— TASK DESCRIPTION —
Only the closing stretch of the material belongs in the answer: the line containing "border-radius: 4px ->" and every line after it, copied exactly.

— RECORD EXTRACTS —

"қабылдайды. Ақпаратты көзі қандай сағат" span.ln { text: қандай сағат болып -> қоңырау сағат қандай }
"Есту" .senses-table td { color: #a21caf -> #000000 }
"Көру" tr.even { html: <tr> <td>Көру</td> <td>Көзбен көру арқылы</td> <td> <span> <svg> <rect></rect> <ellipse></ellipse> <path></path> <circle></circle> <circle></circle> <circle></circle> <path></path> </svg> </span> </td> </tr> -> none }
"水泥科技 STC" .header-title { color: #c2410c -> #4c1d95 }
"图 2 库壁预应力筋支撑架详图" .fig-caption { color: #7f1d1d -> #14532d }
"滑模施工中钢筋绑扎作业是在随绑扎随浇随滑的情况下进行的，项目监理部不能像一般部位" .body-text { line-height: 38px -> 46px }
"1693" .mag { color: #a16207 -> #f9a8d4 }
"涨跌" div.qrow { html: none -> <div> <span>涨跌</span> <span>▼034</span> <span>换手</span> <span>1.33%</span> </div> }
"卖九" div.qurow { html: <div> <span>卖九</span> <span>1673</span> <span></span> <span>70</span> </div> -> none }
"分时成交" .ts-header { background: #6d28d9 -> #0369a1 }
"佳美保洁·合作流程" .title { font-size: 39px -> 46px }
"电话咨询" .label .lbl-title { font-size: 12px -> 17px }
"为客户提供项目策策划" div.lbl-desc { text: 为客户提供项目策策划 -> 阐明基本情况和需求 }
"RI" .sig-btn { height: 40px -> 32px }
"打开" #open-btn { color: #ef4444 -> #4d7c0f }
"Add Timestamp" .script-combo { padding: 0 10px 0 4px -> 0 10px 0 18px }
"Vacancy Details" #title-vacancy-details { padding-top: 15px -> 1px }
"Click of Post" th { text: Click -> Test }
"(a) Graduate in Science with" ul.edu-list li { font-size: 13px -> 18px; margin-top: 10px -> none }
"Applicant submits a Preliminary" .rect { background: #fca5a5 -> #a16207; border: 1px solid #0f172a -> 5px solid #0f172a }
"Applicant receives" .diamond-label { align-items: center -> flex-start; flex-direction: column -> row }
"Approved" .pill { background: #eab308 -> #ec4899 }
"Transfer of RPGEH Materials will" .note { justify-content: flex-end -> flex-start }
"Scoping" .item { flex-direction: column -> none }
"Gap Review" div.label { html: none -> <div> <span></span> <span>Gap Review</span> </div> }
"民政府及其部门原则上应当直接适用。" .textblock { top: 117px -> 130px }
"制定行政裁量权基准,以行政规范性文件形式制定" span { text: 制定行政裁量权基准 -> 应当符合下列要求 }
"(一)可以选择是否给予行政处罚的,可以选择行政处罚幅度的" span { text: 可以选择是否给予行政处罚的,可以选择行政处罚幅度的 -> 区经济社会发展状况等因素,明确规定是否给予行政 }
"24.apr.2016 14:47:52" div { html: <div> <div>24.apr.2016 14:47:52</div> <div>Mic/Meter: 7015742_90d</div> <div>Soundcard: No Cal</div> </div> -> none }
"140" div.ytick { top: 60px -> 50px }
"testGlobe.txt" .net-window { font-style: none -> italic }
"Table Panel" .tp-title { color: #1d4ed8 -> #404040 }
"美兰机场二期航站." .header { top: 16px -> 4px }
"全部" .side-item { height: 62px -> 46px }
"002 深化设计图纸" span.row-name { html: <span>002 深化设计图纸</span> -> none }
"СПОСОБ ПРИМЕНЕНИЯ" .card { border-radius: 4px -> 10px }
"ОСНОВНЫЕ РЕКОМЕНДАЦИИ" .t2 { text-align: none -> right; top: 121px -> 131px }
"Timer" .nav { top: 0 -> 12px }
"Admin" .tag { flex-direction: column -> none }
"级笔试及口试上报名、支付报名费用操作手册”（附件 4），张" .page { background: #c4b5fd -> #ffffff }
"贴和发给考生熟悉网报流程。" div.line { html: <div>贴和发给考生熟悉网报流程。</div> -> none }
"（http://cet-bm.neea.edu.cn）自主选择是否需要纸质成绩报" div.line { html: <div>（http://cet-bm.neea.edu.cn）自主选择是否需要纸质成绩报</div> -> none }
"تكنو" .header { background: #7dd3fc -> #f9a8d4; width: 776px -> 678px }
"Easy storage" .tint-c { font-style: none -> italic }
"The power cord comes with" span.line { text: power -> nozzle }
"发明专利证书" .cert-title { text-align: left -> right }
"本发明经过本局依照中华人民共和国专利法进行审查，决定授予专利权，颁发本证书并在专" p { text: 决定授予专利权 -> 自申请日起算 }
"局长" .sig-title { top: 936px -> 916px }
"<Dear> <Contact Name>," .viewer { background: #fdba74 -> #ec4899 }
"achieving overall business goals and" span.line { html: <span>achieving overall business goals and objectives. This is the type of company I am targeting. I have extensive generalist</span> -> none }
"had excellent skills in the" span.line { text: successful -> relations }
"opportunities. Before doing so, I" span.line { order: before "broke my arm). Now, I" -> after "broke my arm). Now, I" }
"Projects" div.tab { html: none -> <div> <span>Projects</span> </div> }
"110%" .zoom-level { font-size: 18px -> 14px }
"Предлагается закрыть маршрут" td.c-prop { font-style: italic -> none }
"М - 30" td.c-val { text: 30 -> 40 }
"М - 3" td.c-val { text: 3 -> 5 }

— RESPONSE —
"СПОСОБ ПРИМЕНЕНИЯ" .card { border-radius: 4px -> 10px }
"ОСНОВНЫЕ РЕКОМЕНДАЦИИ" .t2 { text-align: none -> right; top: 121px -> 131px }
"Timer" .nav { top: 0 -> 12px }
"Admin" .tag { flex-direction: column -> none }
"级笔试及口试上报名、支付报名费用操作手册”（附件 4），张" .page { background: #c4b5fd -> #ffffff }
"贴和发给考生熟悉网报流程。" div.line { html: <div>贴和发给考生熟悉网报流程。</div> -> none }
"（http://cet-bm.neea.edu.cn）自主选择是否需要纸质成绩报" div.line { html: <div>（http://cet-bm.neea.edu.cn）自主选择是否需要纸质成绩报</div> -> none }
"تكنو" .header { background: #7dd3fc -> #f9a8d4; width: 776px -> 678px }
"Easy storage" .tint-c { font-style: none -> italic }
"The power cord comes with" span.line { text: power -> nozzle }
"发明专利证书" .cert-title { text-align: left -> right }
"本发明经过本局依照中华人民共和国专利法进行审查，决定授予专利权，颁发本证书并在专" p { text: 决定授予专利权 -> 自申请日起算 }
"局长" .sig-title { top: 936px -> 916px }
"<Dear> <Contact Name>," .viewer { background: #fdba74 -> #ec4899 }
"achieving overall business goals and" span.line { html: <span>achieving overall business goals and objectives. This is the type of company I am targeting. I have extensive generalist</span> -> none }
"had excellent skills in the" span.line { text: successful -> relations }
"opportunities. Before doing so, I" span.line { order: before "broke my arm). Now, I" -> after "broke my arm). Now, I" }
"Projects" div.tab { html: none -> <div> <span>Projects</span> </div> }
"110%" .zoom-level { font-size: 18px -> 14px }
"Предлагается закрыть маршрут" td.c-prop { font-style: italic -> none }
"М - 30" td.c-val { text: 30 -> 40 }
"М - 3" td.c-val { text: 3 -> 5 }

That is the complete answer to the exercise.